Fast die gesamte Infrastruktur der Stadt ist zerstört: Universitäten, einige Supermärkte, Schulen, Kindergärten und Spitäler. Die Stadtverwaltung und die Bewohnerinnen und Bewohner sind bemüht, die Gebäude rasch wieder aufzubauen. Seit sieben Monaten gibt es in der Stadt kein sauberes Trinkwasser mehr, da die zentralen Leitungen beschädigt worden sind. Vom Fluss wird Wasser in die Stadt geleitet. Es ist jedoch salzig und kann nicht zum Trinken und Kochen verwendet werden. Mykolajiw ist im Ausnahmezustand. Ich mache mir ständig Sorgen und frage mich, wie es im Winter sein wird, wenn kein Wasser, auch kein Warmes aus den Leitungen kommt und die Heizungen nicht funktionieren.

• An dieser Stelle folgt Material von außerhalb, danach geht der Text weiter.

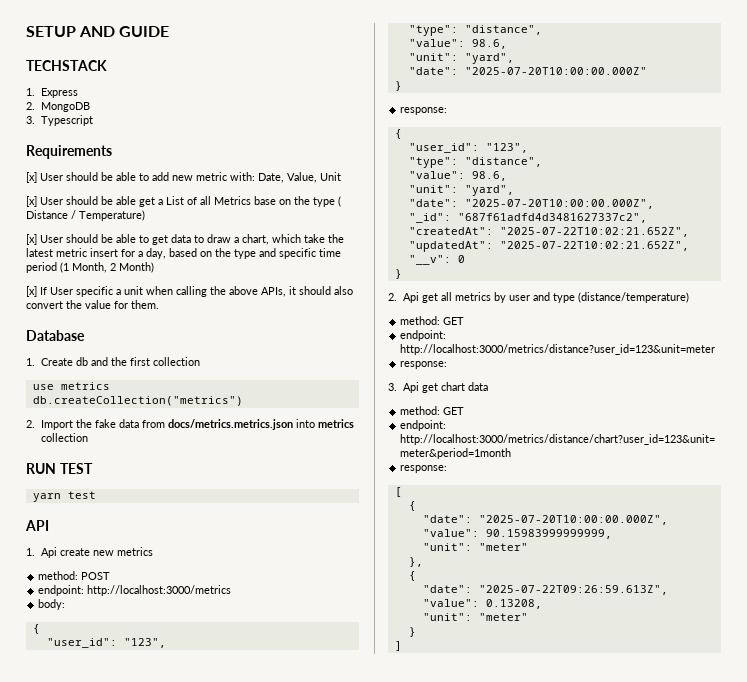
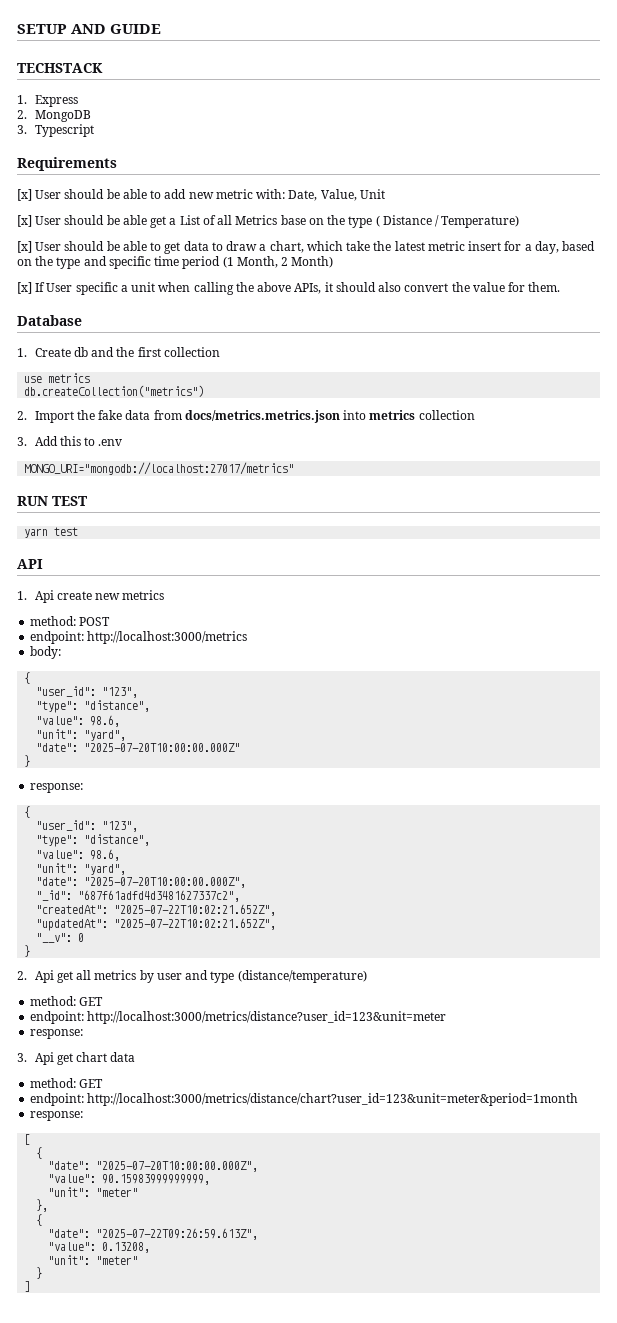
+ 3. Add this to .env
+ MONGO_URI="mongodb://localhost:27017/metrics"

Mir gefällt es in Bern. Die Stadt ist ruhig und überschaubar. Meine Freundin Anna und ich gehen gerne auf die Münsterplattform. Wir waren auch auf dem Gurten, von wo die Aussicht beeindruckend ist. Ich bin dankbar, dass ich hier sein kann, aber bleiben will ich nicht. Ich will zurück nach Mikolajiw. So schnell wie möglich. Zu meinem Freund, meiner Mutter und meinem Bruder, zu den Menschen, die mir wichtig sind. Derzeit ist das unmöglich, bereits die Reise wäre zu gefährlich.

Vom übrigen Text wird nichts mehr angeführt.